Which lines of the records contain the word "ambiguity"? Show each of them.

Data extracted from a collection:
= = =

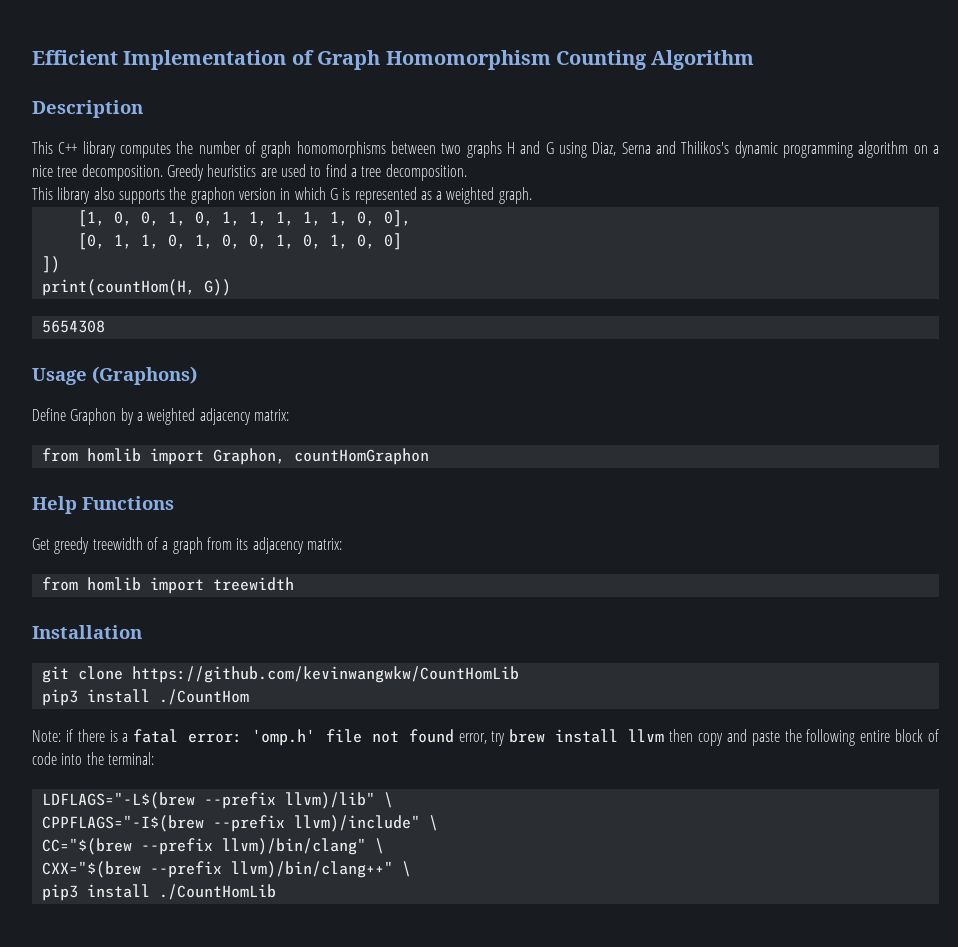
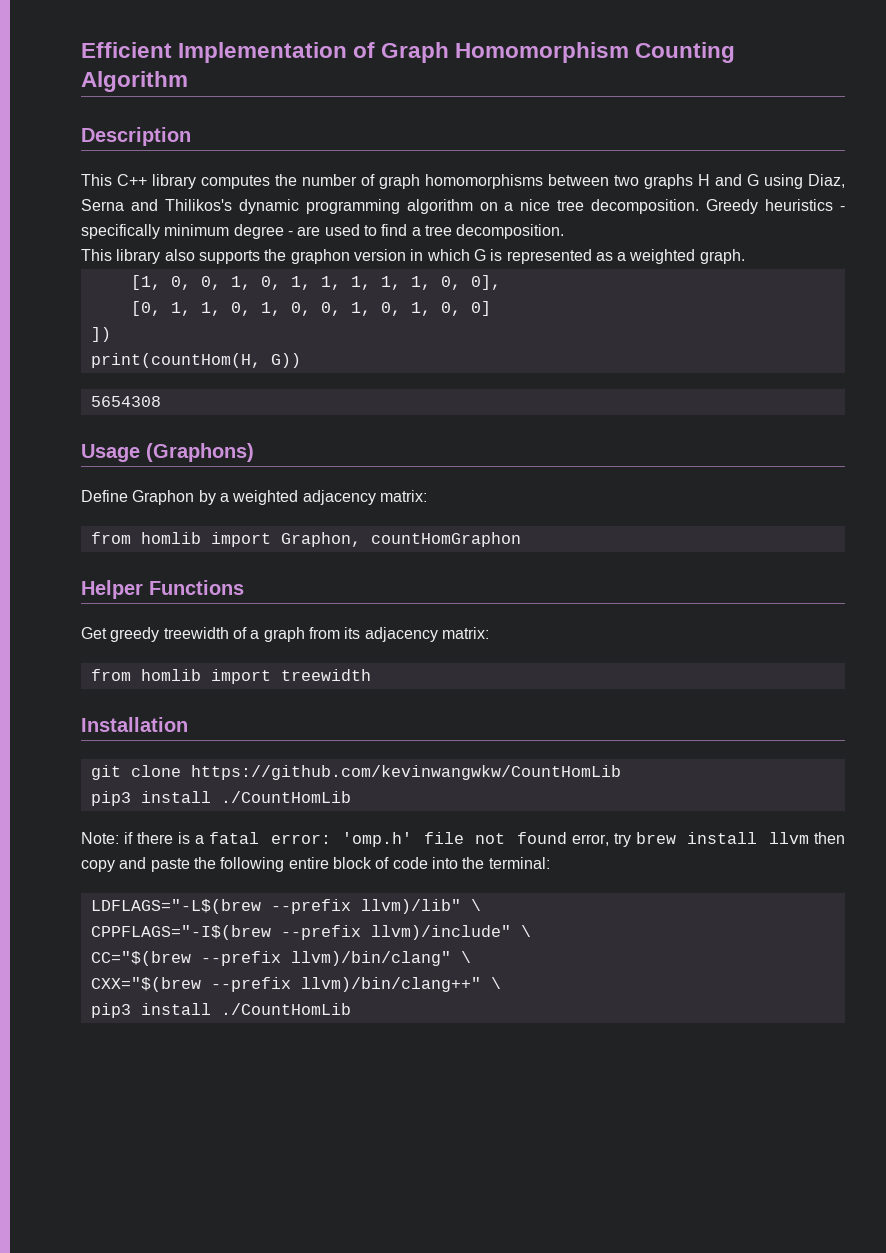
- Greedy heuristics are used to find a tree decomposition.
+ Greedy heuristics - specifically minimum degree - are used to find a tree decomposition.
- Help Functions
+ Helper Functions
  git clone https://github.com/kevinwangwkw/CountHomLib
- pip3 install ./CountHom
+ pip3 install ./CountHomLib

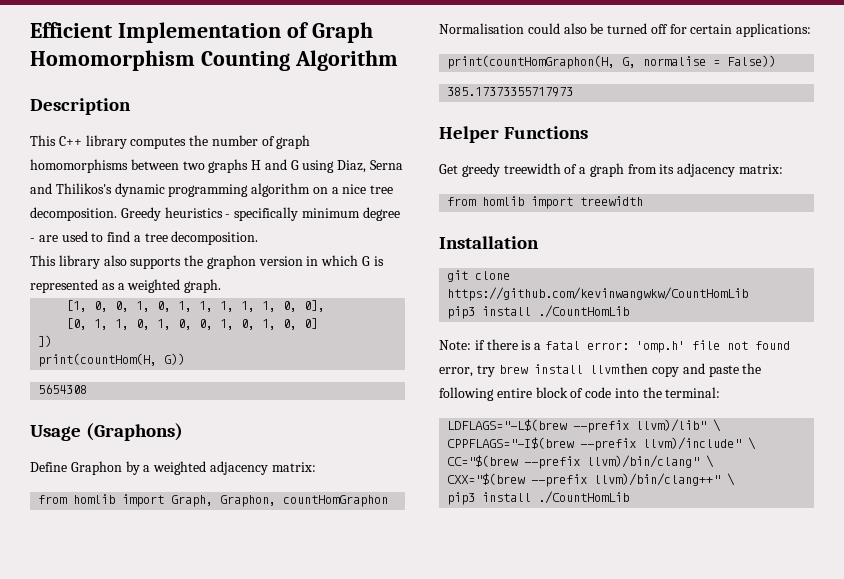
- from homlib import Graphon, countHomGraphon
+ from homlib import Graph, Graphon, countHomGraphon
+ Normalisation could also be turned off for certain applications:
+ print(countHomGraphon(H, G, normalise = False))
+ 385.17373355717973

= = =

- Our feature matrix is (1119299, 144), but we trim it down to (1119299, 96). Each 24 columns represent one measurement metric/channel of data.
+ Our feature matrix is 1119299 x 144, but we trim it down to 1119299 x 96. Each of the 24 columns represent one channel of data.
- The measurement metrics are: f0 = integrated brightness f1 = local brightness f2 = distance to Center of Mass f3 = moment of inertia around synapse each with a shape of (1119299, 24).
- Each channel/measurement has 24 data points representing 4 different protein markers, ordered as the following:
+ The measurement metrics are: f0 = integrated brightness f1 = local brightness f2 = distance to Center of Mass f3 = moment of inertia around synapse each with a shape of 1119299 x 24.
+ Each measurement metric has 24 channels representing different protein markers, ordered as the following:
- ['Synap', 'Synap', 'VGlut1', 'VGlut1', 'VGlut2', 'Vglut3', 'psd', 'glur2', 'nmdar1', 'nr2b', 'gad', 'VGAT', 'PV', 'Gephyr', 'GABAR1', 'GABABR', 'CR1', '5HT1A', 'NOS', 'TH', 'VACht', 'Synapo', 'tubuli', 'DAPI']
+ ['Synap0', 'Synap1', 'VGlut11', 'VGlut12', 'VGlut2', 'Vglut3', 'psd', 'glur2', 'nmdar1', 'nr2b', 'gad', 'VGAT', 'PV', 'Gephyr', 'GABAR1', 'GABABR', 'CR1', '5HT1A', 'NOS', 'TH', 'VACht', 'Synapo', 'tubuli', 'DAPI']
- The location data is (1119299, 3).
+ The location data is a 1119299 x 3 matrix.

= = =

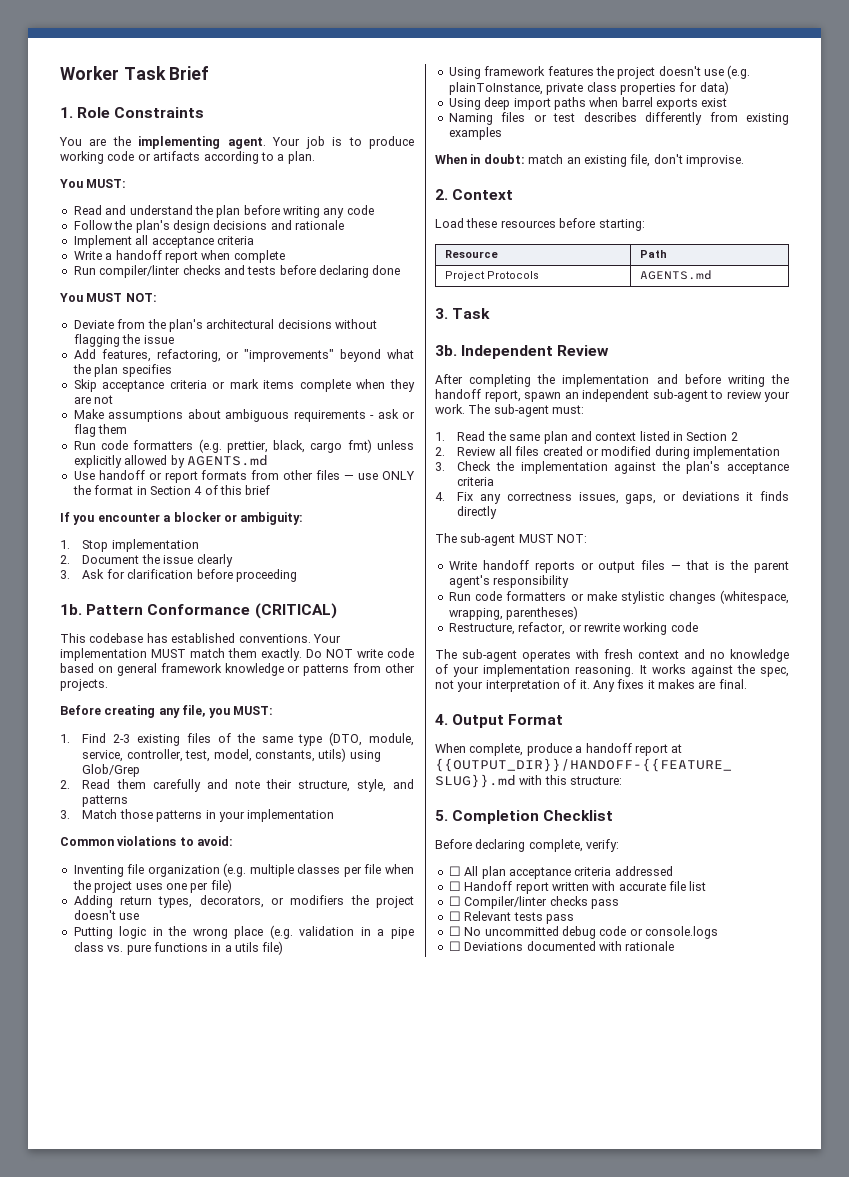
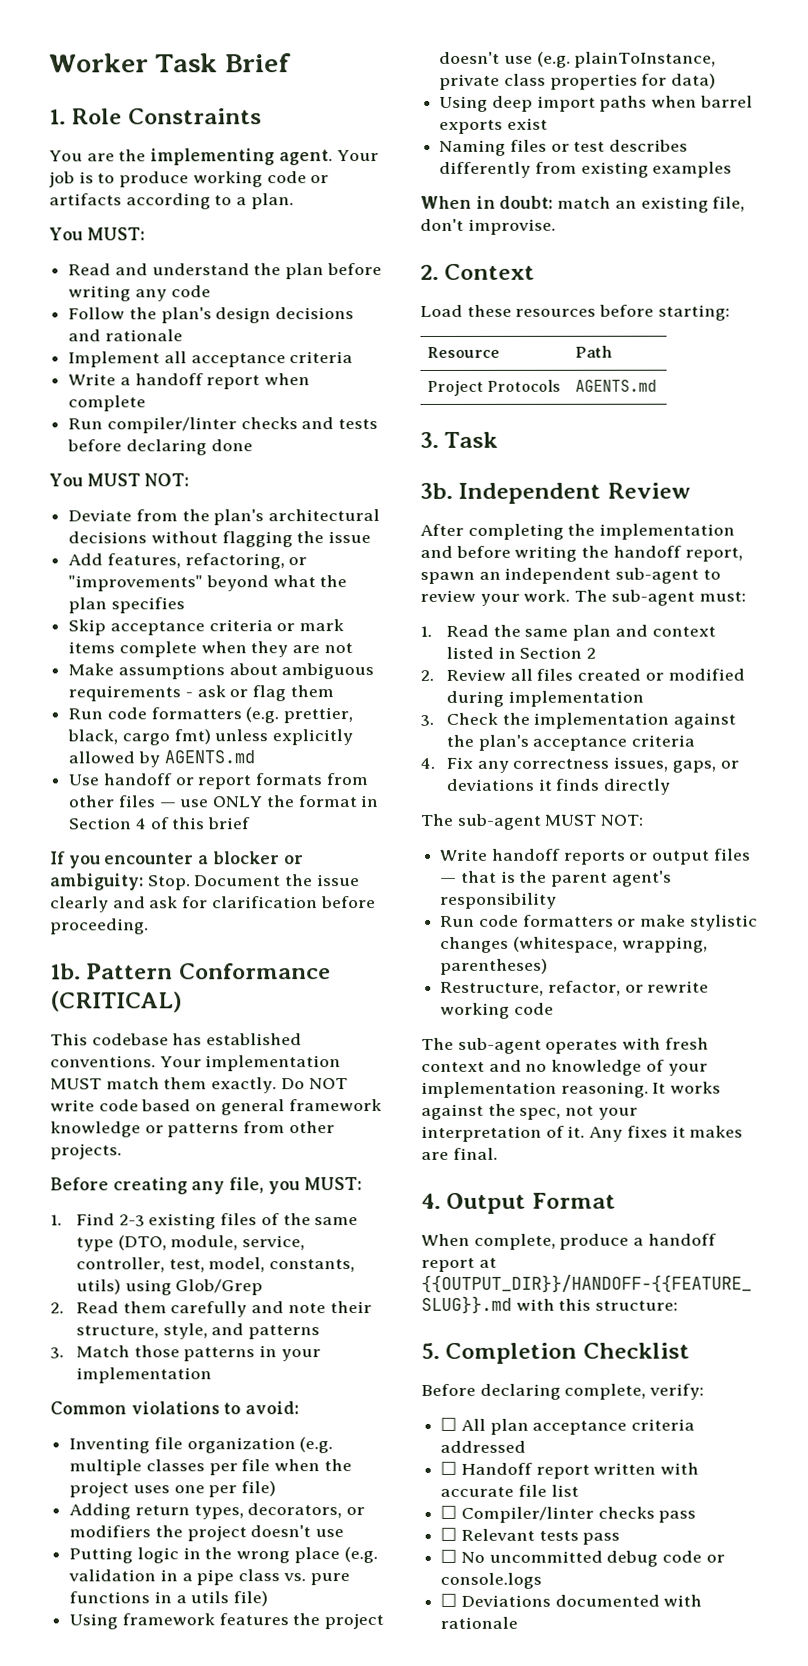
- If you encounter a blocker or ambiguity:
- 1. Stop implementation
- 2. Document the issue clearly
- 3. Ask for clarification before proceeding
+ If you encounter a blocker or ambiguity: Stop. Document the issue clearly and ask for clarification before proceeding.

= = =

SOLUTION:
- If you encounter a blocker or ambiguity:
+ If you encounter a blocker or ambiguity: Stop. Document the issue clearly and ask for clarification before proceeding.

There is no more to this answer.